### EXERCISE OBJECTIVE
In the lines below, look for "Fact". Copy each line where it appears.
══ RECORDS FOR THE TASK ══
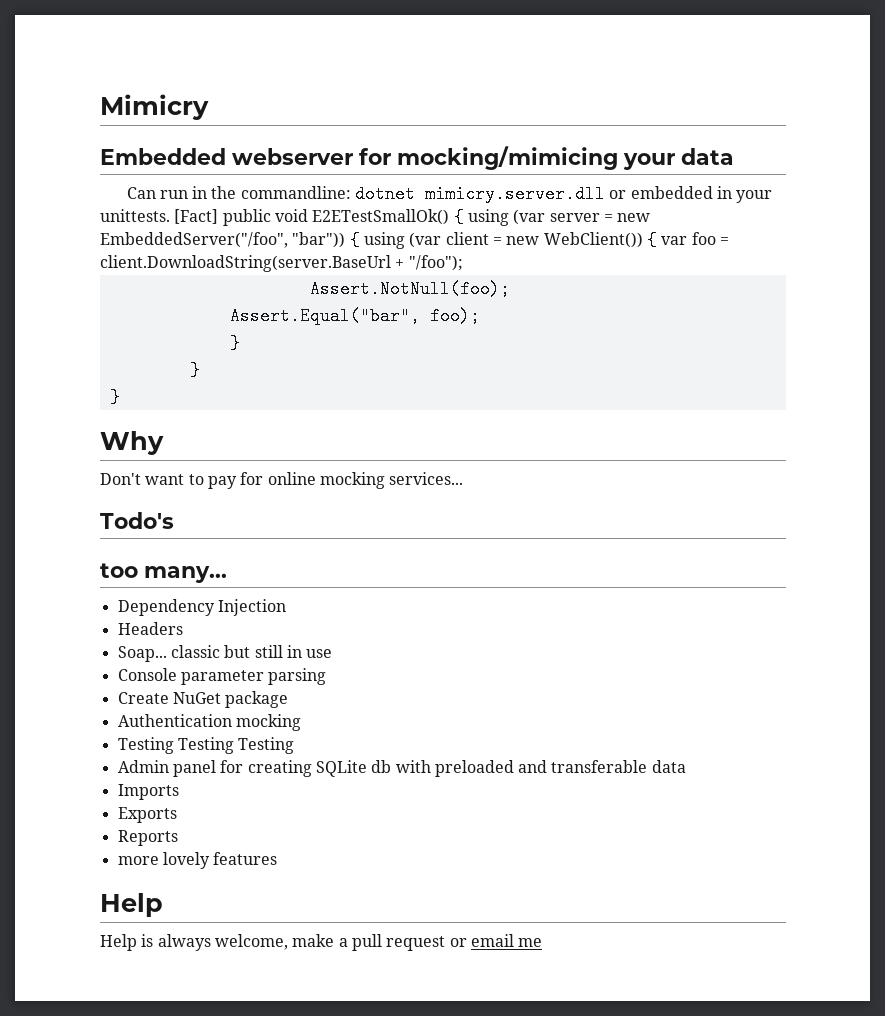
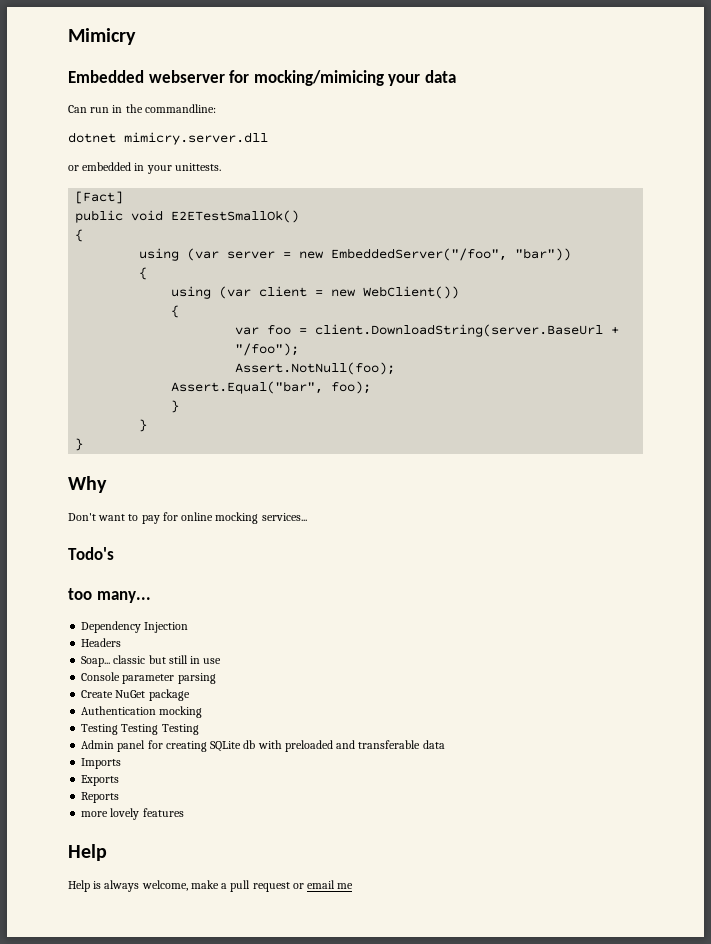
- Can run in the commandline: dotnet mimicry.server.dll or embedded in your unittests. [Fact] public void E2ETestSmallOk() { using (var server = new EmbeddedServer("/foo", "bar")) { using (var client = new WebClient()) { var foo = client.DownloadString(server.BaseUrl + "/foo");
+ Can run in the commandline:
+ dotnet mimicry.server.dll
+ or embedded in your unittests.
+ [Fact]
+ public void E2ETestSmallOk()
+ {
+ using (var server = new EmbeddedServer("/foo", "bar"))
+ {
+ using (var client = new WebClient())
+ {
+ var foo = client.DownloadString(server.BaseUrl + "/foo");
═══
### RESPONSE TO THIS EXERCISE
- Can run in the commandline: dotnet mimicry.server.dll or embedded in your unittests. [Fact] public void E2ETestSmallOk() { using (var server = new EmbeddedServer("/foo", "bar")) { using (var client = new WebClient()) { var foo = client.DownloadString(server.BaseUrl + "/foo");
+ [Fact]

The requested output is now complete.